Understanding others

👤 Robin Ramsay  

The Americans’ catastrophe in Iraq is prompting a rethink of US military tactics: as in, maybe it would be helpful if we knew something about the countries we invade. We need anthropologists, says Dr. Montgomery McFate, in ‘Anthropology and counterinsurgency: the strange story of their curious relationship’, Military Review, March/April 2005 (at )

‘Anthropology is largely and conspicuously absent as a discipline within our national-security enterprise The alternative approach to fighting insurgency, such as the British eventually adopted through trial and error in Northern Ireland, involves the following: A comprehensive plan to alleviate the political conditions behind the insurgency; civil-military cooperation; the application of minimum force; deep intelligence; and an acceptance of the protracted nature of the conflict. Deep cultural knowledge of the adversary is inherent to the British approach.’

In his interesting short history of anthropology’s relationship to US overt and covert foreign policy in the 20th century, McFate notes that the US military’s need of anthropologists is stymied somewhat by the state of American anthropology after the Vietnam War.

‘Rejecting anthropology’s status as the handmaiden of colonialism, anthropologists refused to “collaborate” with the powerful, instead vying to represent the interests of indigenous peoples engaged in neo-colonial struggles. In the words of Gayatri Chakravorti Spivak, anthropologists would now speak for the “subaltern”. Thus began a systematic interrogation of the contemporary state of the discipline as well as of the colonial circumstances from which it emerged.
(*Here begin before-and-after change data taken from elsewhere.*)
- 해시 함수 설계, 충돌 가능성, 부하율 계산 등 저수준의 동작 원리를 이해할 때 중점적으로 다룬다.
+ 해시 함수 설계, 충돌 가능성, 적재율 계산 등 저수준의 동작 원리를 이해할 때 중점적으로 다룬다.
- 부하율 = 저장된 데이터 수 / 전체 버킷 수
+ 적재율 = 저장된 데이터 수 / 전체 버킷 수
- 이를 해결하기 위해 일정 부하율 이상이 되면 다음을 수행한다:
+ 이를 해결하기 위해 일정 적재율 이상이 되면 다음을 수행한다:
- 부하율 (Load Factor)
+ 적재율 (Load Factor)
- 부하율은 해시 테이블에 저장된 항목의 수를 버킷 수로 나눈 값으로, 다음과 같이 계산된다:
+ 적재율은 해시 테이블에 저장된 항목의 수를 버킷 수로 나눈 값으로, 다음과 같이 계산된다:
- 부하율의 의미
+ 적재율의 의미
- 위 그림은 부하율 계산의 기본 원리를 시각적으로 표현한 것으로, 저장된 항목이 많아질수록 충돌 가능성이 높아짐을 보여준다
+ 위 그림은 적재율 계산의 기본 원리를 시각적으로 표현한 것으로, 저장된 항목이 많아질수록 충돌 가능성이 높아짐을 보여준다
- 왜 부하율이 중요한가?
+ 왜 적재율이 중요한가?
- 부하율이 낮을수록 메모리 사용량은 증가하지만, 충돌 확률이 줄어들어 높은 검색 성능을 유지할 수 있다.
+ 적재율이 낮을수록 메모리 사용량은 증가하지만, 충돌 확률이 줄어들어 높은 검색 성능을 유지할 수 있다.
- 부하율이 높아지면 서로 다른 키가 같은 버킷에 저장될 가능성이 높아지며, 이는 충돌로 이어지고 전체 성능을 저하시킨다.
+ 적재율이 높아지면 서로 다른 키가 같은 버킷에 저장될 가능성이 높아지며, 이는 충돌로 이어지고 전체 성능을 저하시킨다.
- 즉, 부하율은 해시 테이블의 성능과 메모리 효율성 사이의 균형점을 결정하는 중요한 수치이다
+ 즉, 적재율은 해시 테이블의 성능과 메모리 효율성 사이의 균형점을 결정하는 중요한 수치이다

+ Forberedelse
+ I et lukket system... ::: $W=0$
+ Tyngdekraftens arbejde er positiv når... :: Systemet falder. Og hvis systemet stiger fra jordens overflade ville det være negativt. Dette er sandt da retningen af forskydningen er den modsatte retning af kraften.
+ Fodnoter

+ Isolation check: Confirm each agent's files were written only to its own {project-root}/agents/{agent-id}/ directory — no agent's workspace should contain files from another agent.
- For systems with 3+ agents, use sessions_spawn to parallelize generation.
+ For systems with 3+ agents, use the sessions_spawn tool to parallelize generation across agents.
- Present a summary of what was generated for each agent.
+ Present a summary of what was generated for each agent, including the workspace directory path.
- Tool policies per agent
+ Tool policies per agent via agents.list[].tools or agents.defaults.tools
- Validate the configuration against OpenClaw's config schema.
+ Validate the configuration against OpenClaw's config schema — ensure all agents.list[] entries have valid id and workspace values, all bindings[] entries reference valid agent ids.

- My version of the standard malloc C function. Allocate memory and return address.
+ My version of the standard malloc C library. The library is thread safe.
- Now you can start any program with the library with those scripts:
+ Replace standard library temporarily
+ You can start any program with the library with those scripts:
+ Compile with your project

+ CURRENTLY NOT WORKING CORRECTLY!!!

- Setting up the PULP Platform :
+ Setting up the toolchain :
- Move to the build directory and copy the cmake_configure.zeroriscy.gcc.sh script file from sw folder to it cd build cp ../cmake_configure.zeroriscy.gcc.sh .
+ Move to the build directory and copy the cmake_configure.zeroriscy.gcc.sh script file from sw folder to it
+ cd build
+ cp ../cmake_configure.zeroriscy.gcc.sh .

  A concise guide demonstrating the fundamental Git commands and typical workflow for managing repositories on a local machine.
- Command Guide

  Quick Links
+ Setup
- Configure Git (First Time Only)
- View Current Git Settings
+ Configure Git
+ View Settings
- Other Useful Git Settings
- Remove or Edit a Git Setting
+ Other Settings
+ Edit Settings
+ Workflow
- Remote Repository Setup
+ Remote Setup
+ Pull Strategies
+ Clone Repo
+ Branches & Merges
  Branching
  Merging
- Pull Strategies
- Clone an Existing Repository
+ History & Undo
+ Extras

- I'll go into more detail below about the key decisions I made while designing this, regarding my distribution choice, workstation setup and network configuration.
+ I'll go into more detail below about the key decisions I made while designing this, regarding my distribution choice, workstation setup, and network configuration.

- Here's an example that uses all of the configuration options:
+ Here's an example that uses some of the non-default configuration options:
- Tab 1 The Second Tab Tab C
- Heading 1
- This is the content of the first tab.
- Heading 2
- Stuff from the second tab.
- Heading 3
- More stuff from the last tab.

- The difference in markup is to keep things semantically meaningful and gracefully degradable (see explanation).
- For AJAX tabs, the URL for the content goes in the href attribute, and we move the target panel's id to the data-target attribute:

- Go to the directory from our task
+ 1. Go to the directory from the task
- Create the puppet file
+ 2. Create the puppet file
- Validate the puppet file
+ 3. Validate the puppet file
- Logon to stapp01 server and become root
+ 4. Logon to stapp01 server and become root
Armed with critical hermeneutics, frequently backed-up by self-reflexive neo-Marxism, anthropology began a brutal process of self-flagellation, to a degree almost unimaginable to anyone outside the discipline.

The turn toward postmodernism within anthropology exacerbated the tendency toward self-flagellation, with the central goal being “the deconstruction of the centralized, logocentric master narratives of European culture”. This movement away from descriptive ethnography has produced some of the worst writing imaginable.’